Copy the listing below exactly. Pictures stay out of it.
╭──
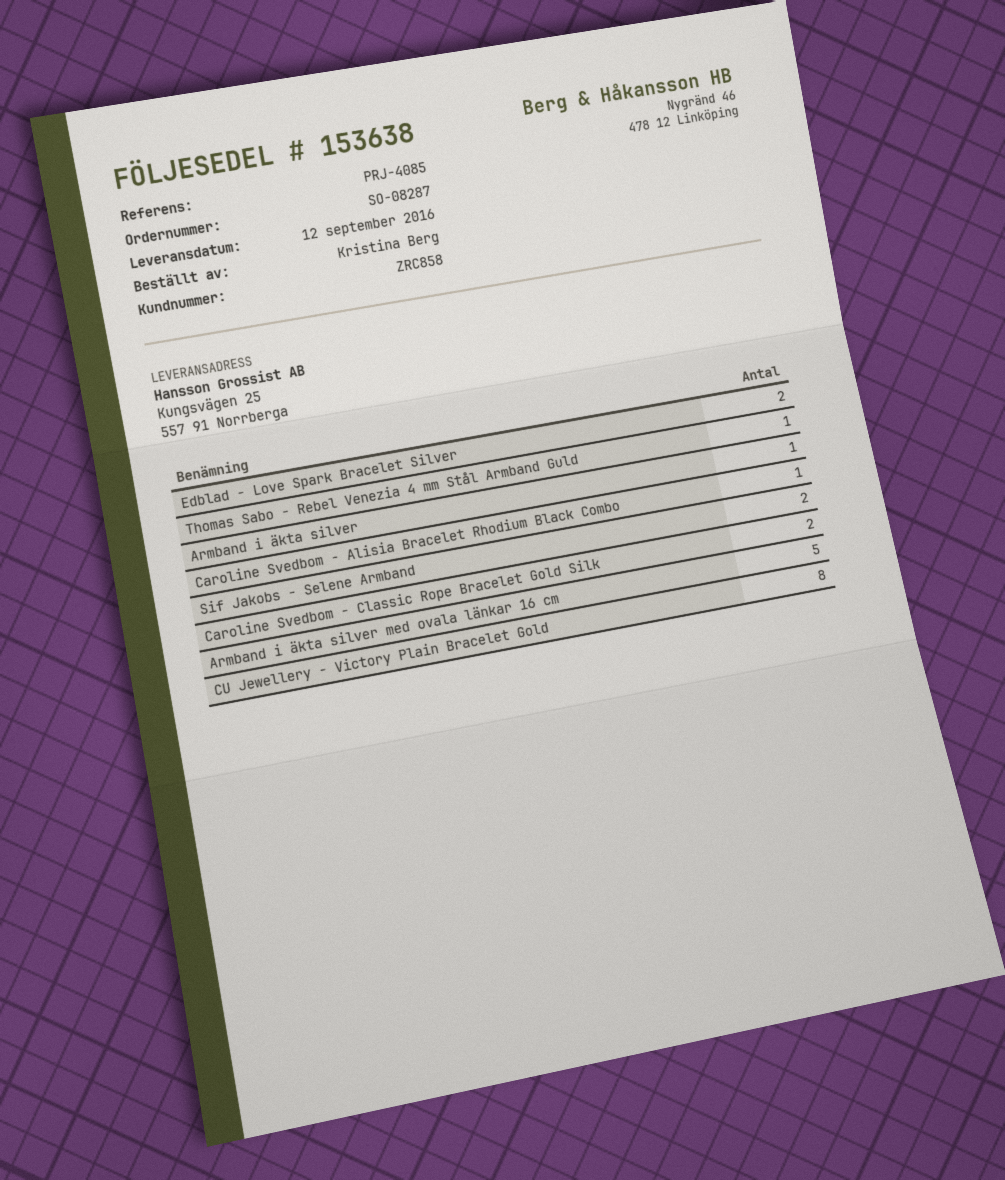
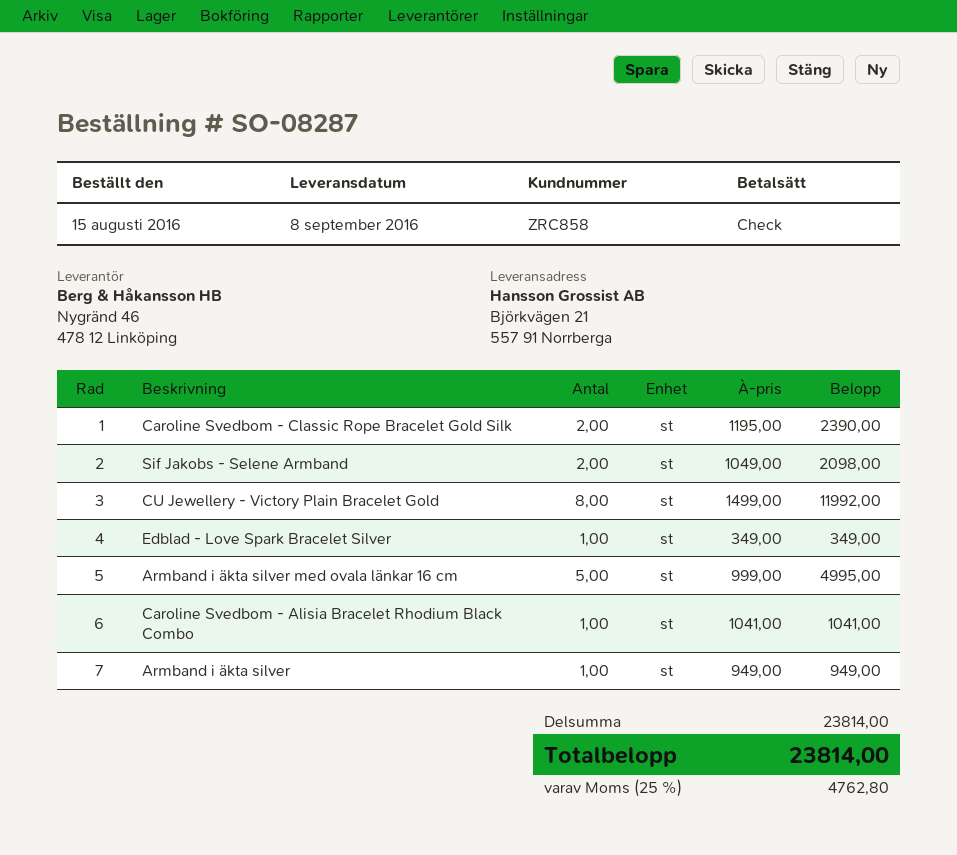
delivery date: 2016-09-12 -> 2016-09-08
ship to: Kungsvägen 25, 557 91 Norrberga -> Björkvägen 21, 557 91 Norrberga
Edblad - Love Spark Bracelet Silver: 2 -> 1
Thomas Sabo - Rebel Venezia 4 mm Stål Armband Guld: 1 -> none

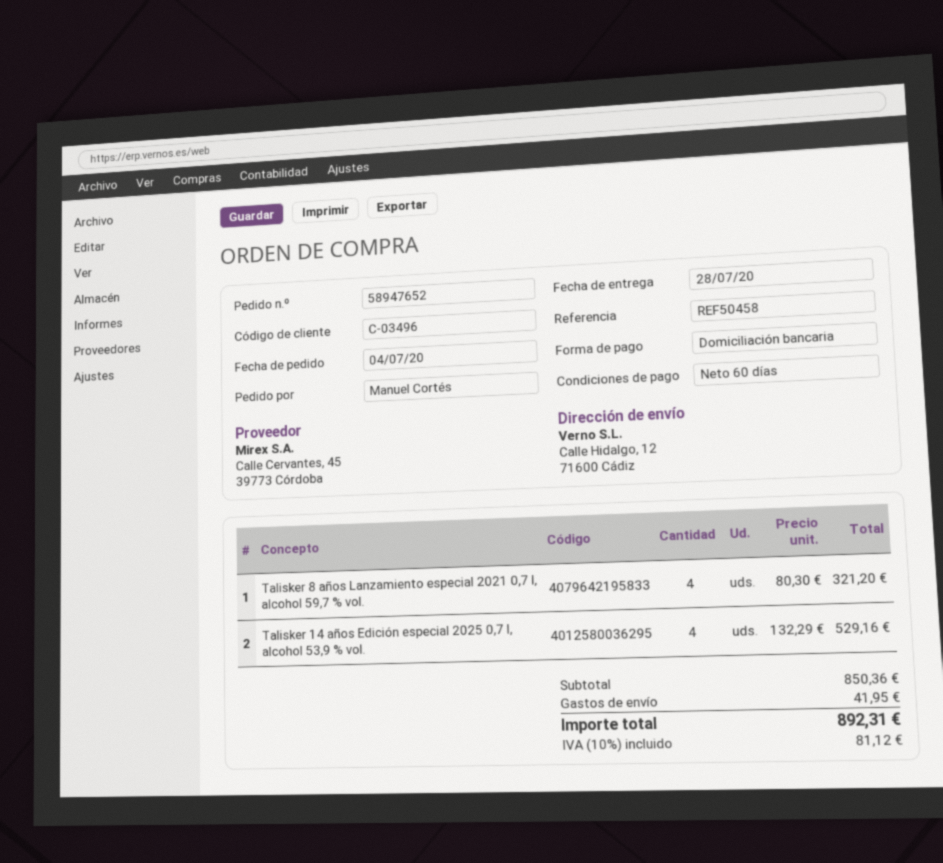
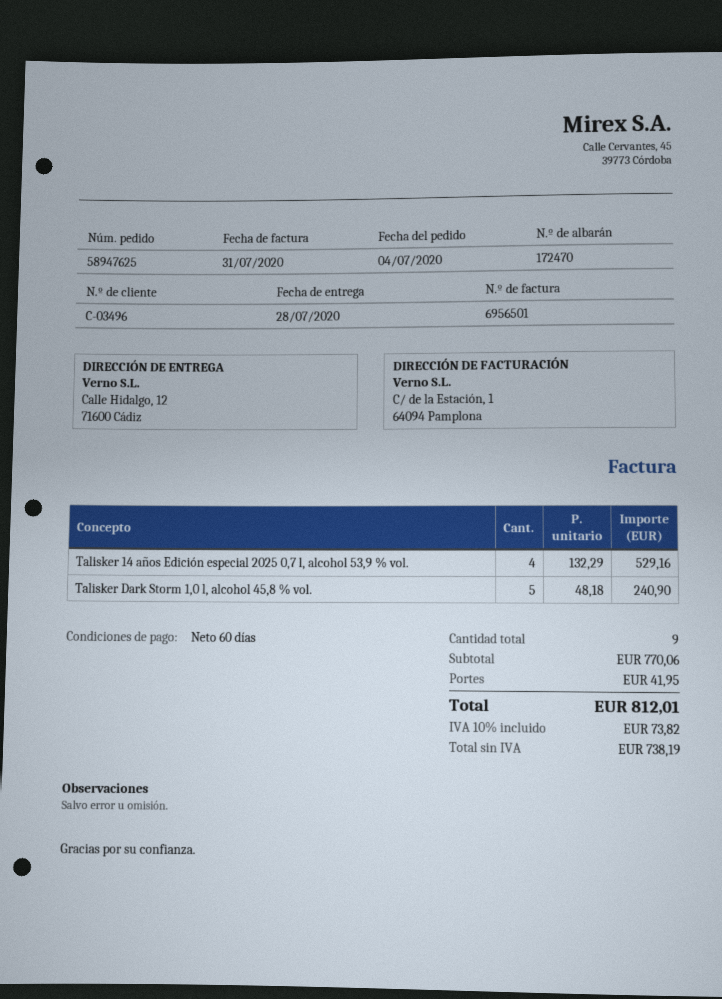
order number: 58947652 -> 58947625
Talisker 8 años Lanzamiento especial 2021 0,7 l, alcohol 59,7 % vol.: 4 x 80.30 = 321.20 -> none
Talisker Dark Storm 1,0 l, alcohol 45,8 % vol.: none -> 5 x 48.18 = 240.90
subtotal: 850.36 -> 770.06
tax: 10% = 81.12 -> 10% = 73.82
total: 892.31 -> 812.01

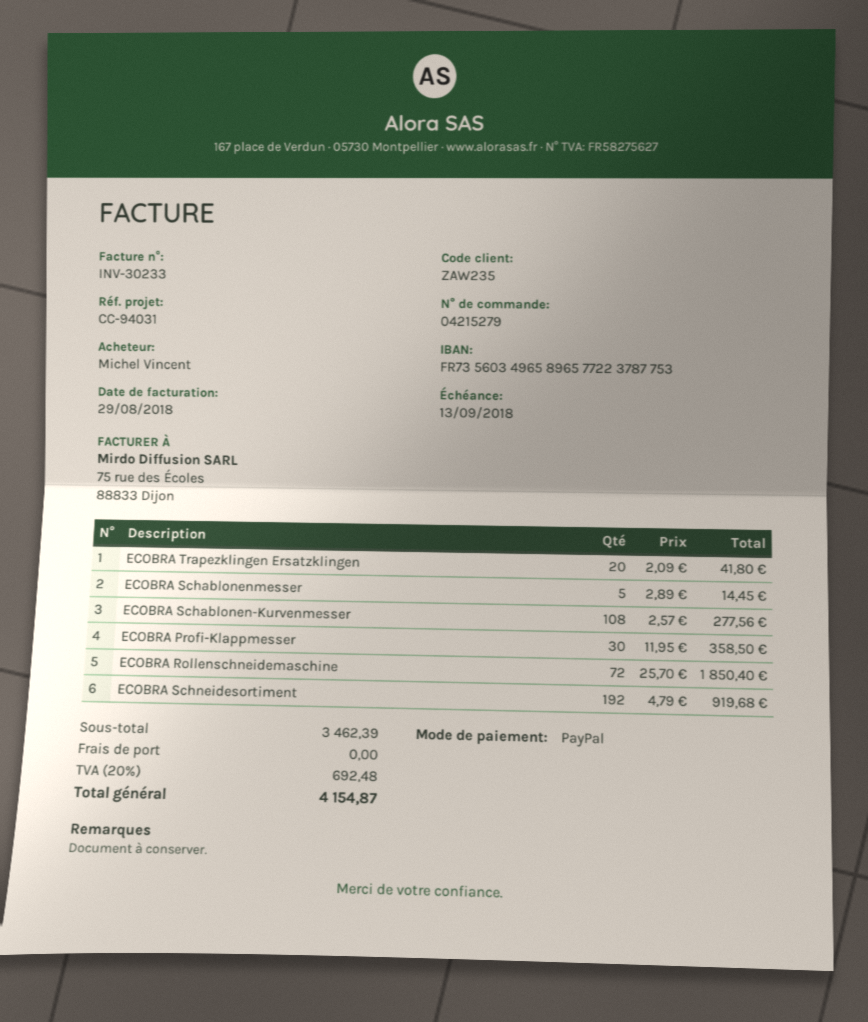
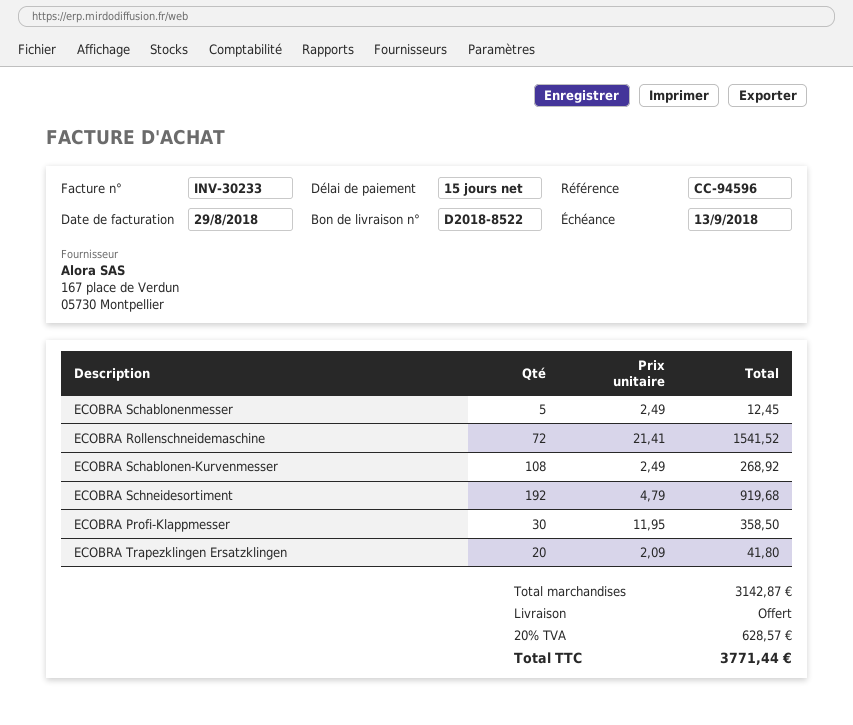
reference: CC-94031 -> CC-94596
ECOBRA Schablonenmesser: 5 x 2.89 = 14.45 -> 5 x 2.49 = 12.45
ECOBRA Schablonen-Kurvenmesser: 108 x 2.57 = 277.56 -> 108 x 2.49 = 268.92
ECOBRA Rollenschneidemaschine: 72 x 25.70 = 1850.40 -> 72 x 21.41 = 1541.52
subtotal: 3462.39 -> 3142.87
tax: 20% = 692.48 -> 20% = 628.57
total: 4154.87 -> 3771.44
╰──
ANSWER TO THE EXERCISE >>
delivery date: 2016-09-12 -> 2016-09-08
ship to: Kungsvägen 25, 557 91 Norrberga -> Björkvägen 21, 557 91 Norrberga
Edblad - Love Spark Bracelet Silver: 2 -> 1
Thomas Sabo - Rebel Venezia 4 mm Stål Armband Guld: 1 -> none

order number: 58947652 -> 58947625
Talisker 8 años Lanzamiento especial 2021 0,7 l, alcohol 59,7 % vol.: 4 x 80.30 = 321.20 -> none
Talisker Dark Storm 1,0 l, alcohol 45,8 % vol.: none -> 5 x 48.18 = 240.90
subtotal: 850.36 -> 770.06
tax: 10% = 81.12 -> 10% = 73.82
total: 892.31 -> 812.01

reference: CC-94031 -> CC-94596
ECOBRA Schablonenmesser: 5 x 2.89 = 14.45 -> 5 x 2.49 = 12.45
ECOBRA Schablonen-Kurvenmesser: 108 x 2.57 = 277.56 -> 108 x 2.49 = 268.92
ECOBRA Rollenschneidemaschine: 72 x 25.70 = 1850.40 -> 72 x 21.41 = 1541.52
subtotal: 3462.39 -> 3142.87
tax: 20% = 692.48 -> 20% = 628.57
total: 4154.87 -> 3771.44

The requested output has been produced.